### PROBLEM TO WORK ON
Your reply should hold exactly the lines from the one that contains "order date: 2026-08-14 -> 2026-08-07" through the end of the data. Repeat them word for word.

[Stored data]
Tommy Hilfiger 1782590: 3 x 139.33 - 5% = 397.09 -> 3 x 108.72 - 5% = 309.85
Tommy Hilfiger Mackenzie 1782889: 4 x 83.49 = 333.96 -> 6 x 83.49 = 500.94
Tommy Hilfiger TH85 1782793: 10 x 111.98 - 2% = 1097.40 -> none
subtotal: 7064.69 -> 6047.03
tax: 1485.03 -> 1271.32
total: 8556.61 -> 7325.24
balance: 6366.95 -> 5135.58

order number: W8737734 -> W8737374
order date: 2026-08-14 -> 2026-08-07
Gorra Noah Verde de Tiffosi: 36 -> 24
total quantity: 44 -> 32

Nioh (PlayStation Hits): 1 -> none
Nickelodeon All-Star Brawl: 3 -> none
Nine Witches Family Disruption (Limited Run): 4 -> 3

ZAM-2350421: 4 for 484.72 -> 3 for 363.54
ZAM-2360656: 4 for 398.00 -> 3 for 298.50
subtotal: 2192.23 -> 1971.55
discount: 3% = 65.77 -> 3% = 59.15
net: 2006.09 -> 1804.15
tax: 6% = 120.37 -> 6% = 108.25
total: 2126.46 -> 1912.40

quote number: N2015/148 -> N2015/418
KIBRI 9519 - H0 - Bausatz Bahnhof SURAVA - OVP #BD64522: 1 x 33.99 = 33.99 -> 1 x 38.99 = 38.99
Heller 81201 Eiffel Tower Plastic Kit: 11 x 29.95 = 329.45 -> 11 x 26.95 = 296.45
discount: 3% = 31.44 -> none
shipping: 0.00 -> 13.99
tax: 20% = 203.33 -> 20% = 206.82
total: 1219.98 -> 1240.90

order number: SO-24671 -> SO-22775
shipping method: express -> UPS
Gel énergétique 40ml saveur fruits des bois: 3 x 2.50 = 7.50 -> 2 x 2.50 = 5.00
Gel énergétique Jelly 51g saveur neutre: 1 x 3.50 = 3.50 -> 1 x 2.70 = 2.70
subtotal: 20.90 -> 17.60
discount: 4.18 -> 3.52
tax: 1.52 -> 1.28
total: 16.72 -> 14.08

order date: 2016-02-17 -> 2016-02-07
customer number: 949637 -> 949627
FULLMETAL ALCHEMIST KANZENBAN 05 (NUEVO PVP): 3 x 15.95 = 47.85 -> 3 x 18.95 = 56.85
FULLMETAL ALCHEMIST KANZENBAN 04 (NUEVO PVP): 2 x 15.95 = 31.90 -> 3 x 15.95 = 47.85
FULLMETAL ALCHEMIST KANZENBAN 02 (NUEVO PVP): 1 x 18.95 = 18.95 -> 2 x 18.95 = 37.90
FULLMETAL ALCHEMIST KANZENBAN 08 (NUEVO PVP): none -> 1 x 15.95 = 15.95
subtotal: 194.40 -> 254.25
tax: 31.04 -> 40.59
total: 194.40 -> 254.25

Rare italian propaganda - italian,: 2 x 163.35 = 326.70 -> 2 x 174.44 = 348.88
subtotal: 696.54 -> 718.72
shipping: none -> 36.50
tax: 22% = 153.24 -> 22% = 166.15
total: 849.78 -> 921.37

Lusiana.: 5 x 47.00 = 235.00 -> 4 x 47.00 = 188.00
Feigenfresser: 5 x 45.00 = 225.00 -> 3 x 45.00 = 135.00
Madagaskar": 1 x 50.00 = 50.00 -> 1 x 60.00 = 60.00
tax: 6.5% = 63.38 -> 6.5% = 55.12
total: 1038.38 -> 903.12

### TASK SOLUTION
order date: 2026-08-14 -> 2026-08-07
Gorra Noah Verde de Tiffosi: 36 -> 24
total quantity: 44 -> 32

Nioh (PlayStation Hits): 1 -> none
Nickelodeon All-Star Brawl: 3 -> none
Nine Witches Family Disruption (Limited Run): 4 -> 3

ZAM-2350421: 4 for 484.72 -> 3 for 363.54
ZAM-2360656: 4 for 398.00 -> 3 for 298.50
subtotal: 2192.23 -> 1971.55
discount: 3% = 65.77 -> 3% = 59.15
net: 2006.09 -> 1804.15
tax: 6% = 120.37 -> 6% = 108.25
total: 2126.46 -> 1912.40

quote number: N2015/148 -> N2015/418
KIBRI 9519 - H0 - Bausatz Bahnhof SURAVA - OVP #BD64522: 1 x 33.99 = 33.99 -> 1 x 38.99 = 38.99
Heller 81201 Eiffel Tower Plastic Kit: 11 x 29.95 = 329.45 -> 11 x 26.95 = 296.45
discount: 3% = 31.44 -> none
shipping: 0.00 -> 13.99
tax: 20% = 203.33 -> 20% = 206.82
total: 1219.98 -> 1240.90

order number: SO-24671 -> SO-22775
shipping method: express -> UPS
Gel énergétique 40ml saveur fruits des bois: 3 x 2.50 = 7.50 -> 2 x 2.50 = 5.00
Gel énergétique Jelly 51g saveur neutre: 1 x 3.50 = 3.50 -> 1 x 2.70 = 2.70
subtotal: 20.90 -> 17.60
discount: 4.18 -> 3.52
tax: 1.52 -> 1.28
total: 16.72 -> 14.08

order date: 2016-02-17 -> 2016-02-07
customer number: 949637 -> 949627
FULLMETAL ALCHEMIST KANZENBAN 05 (NUEVO PVP): 3 x 15.95 = 47.85 -> 3 x 18.95 = 56.85
FULLMETAL ALCHEMIST KANZENBAN 04 (NUEVO PVP): 2 x 15.95 = 31.90 -> 3 x 15.95 = 47.85
FULLMETAL ALCHEMIST KANZENBAN 02 (NUEVO PVP): 1 x 18.95 = 18.95 -> 2 x 18.95 = 37.90
FULLMETAL ALCHEMIST KANZENBAN 08 (NUEVO PVP): none -> 1 x 15.95 = 15.95
subtotal: 194.40 -> 254.25
tax: 31.04 -> 40.59
total: 194.40 -> 254.25

Rare italian propaganda - italian,: 2 x 163.35 = 326.70 -> 2 x 174.44 = 348.88
subtotal: 696.54 -> 718.72
shipping: none -> 36.50
tax: 22% = 153.24 -> 22% = 166.15
total: 849.78 -> 921.37

Lusiana.: 5 x 47.00 = 235.00 -> 4 x 47.00 = 188.00
Feigenfresser: 5 x 45.00 = 225.00 -> 3 x 45.00 = 135.00
Madagaskar": 1 x 50.00 = 50.00 -> 1 x 60.00 = 60.00
tax: 6.5% = 63.38 -> 6.5% = 55.12
total: 1038.38 -> 903.12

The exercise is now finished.